## YOUR INSTRUCTIONS
Output the listing verbatim, leaving out every picture.

# # # # # # #

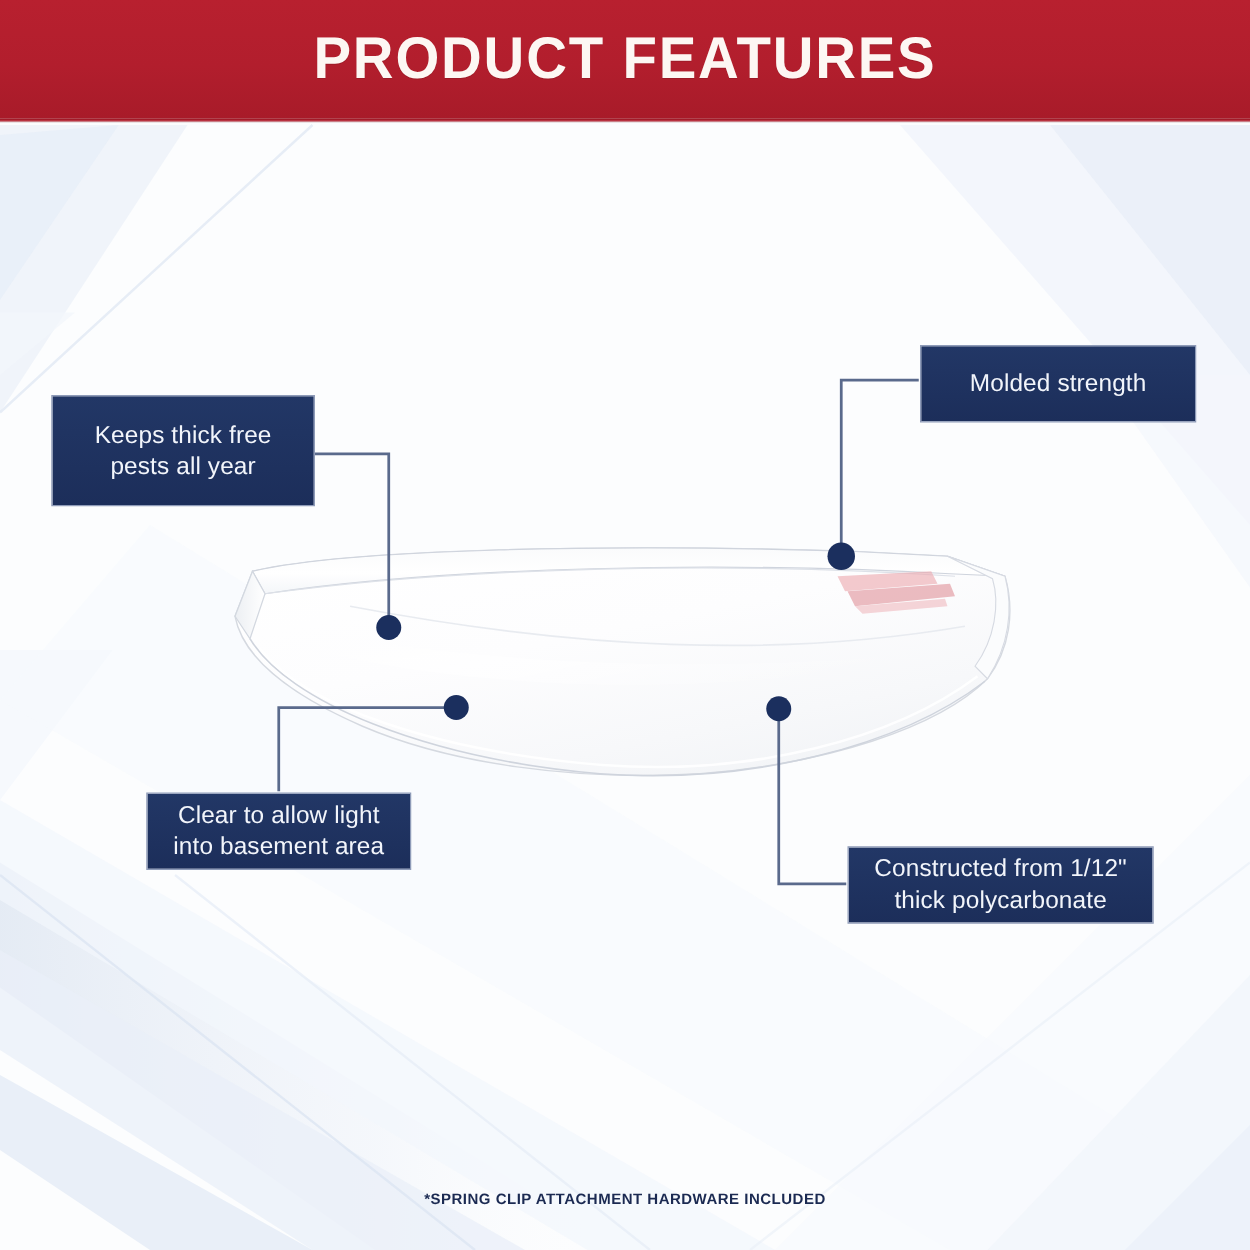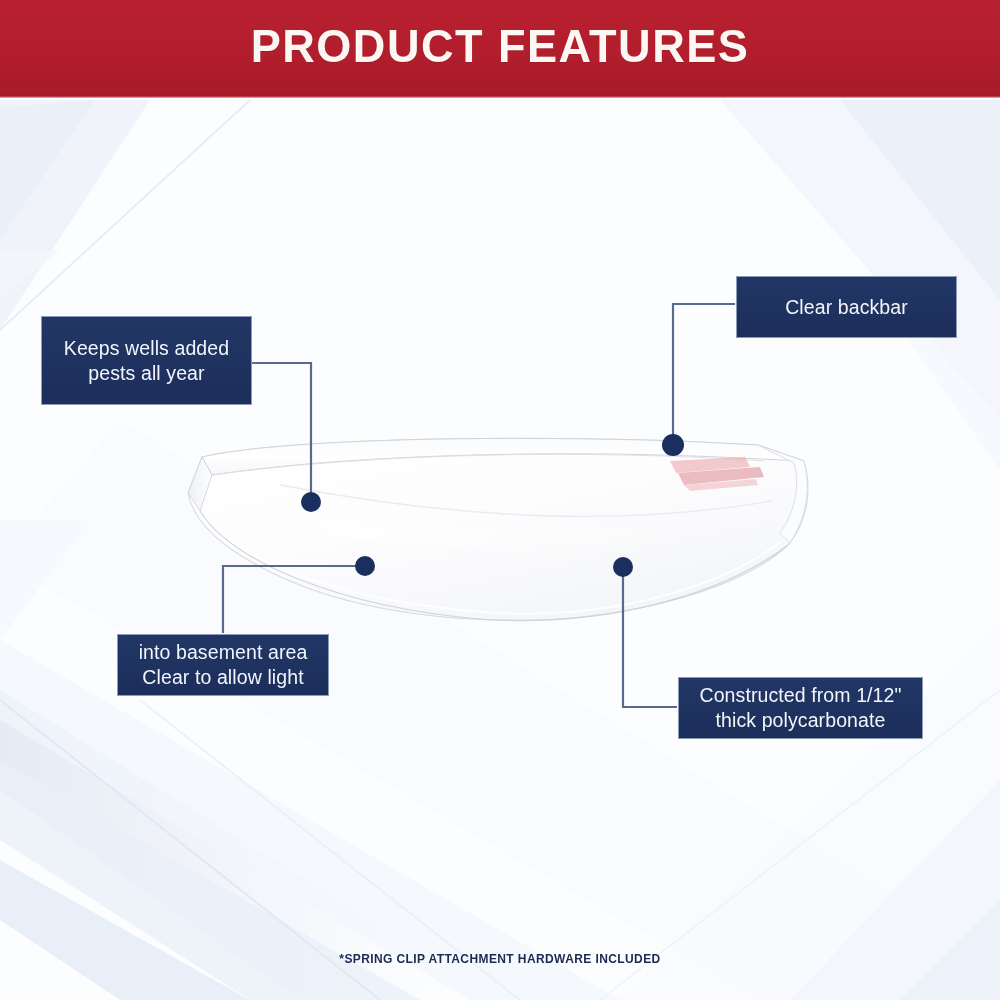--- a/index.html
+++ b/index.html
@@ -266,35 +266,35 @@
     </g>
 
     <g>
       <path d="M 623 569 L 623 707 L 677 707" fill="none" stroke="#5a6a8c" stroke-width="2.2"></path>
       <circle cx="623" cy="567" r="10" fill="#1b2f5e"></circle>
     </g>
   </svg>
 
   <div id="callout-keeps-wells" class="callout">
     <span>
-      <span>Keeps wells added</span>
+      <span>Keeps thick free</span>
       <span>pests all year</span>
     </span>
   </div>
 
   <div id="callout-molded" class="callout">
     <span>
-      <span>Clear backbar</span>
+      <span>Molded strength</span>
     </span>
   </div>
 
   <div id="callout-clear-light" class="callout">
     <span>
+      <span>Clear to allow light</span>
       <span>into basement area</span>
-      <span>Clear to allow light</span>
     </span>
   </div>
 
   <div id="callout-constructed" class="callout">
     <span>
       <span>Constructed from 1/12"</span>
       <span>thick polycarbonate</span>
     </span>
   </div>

# # # # # # #

## OUTPUT OF THE EXERCISE
--- a/index.html
+++ b/index.html
@@ -266,35 +266,35 @@
     </g>
 
     <g>
       <path d="M 623 569 L 623 707 L 677 707" fill="none" stroke="#5a6a8c" stroke-width="2.2"></path>
       <circle cx="623" cy="567" r="10" fill="#1b2f5e"></circle>
     </g>
   </svg>
 
   <div id="callout-keeps-wells" class="callout">
     <span>
-      <span>Keeps wells added</span>
+      <span>Keeps thick free</span>
       <span>pests all year</span>
     </span>
   </div>
 
   <div id="callout-molded" class="callout">
     <span>
-      <span>Clear backbar</span>
+      <span>Molded strength</span>
     </span>
   </div>
 
   <div id="callout-clear-light" class="callout">
     <span>
+      <span>Clear to allow light</span>
       <span>into basement area</span>
-      <span>Clear to allow light</span>
     </span>
   </div>
 
   <div id="callout-constructed" class="callout">
     <span>
       <span>Constructed from 1/12"</span>
       <span>thick polycarbonate</span>
     </span>
   </div>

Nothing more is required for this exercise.